■ INPUT FOR THIS TASK:
··········
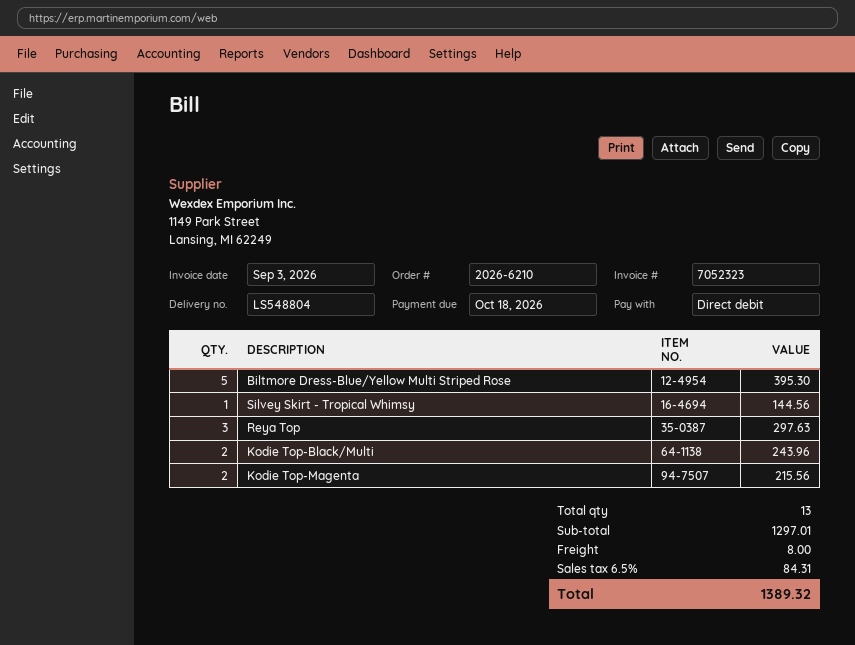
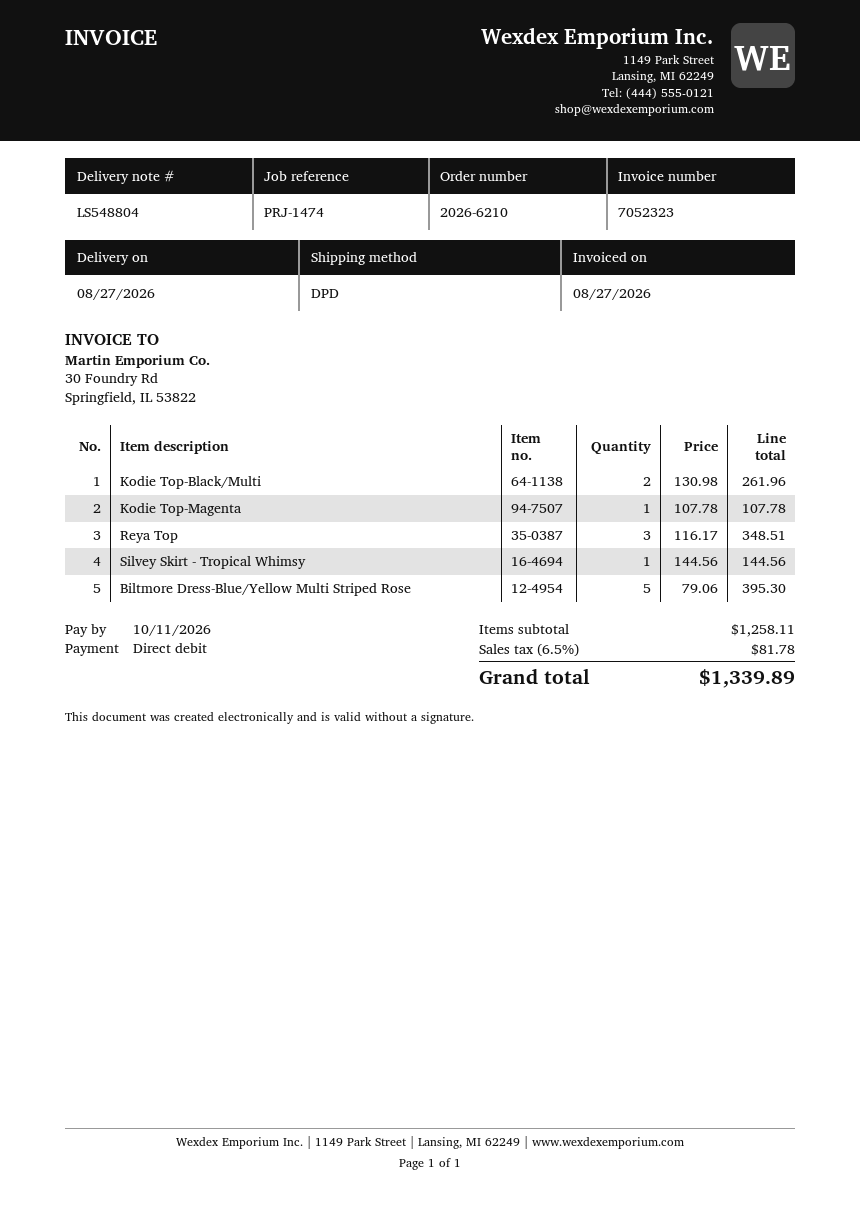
invoice date: 2026-09-03 -> 2026-08-27
due date: 2026-10-18 -> 2026-10-11
Reya Top: 3 for 297.63 -> 3 for 348.51
Kodie Top-Black/Multi: 2 for 243.96 -> 2 for 261.96
Kodie Top-Magenta: 2 for 215.56 -> 1 for 107.78
subtotal: 1297.01 -> 1258.11
shipping: 8.00 -> none
tax: 6.5% = 84.31 -> 6.5% = 81.78
total: 1389.32 -> 1339.89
··········
Could you reproduce the entries verbatim, leaving out all pictures?

invoice date: 2026-09-03 -> 2026-08-27
due date: 2026-10-18 -> 2026-10-11
Reya Top: 3 for 297.63 -> 3 for 348.51
Kodie Top-Black/Multi: 2 for 243.96 -> 2 for 261.96
Kodie Top-Magenta: 2 for 215.56 -> 1 for 107.78
subtotal: 1297.01 -> 1258.11
shipping: 8.00 -> none
tax: 6.5% = 84.31 -> 6.5% = 81.78
total: 1389.32 -> 1339.89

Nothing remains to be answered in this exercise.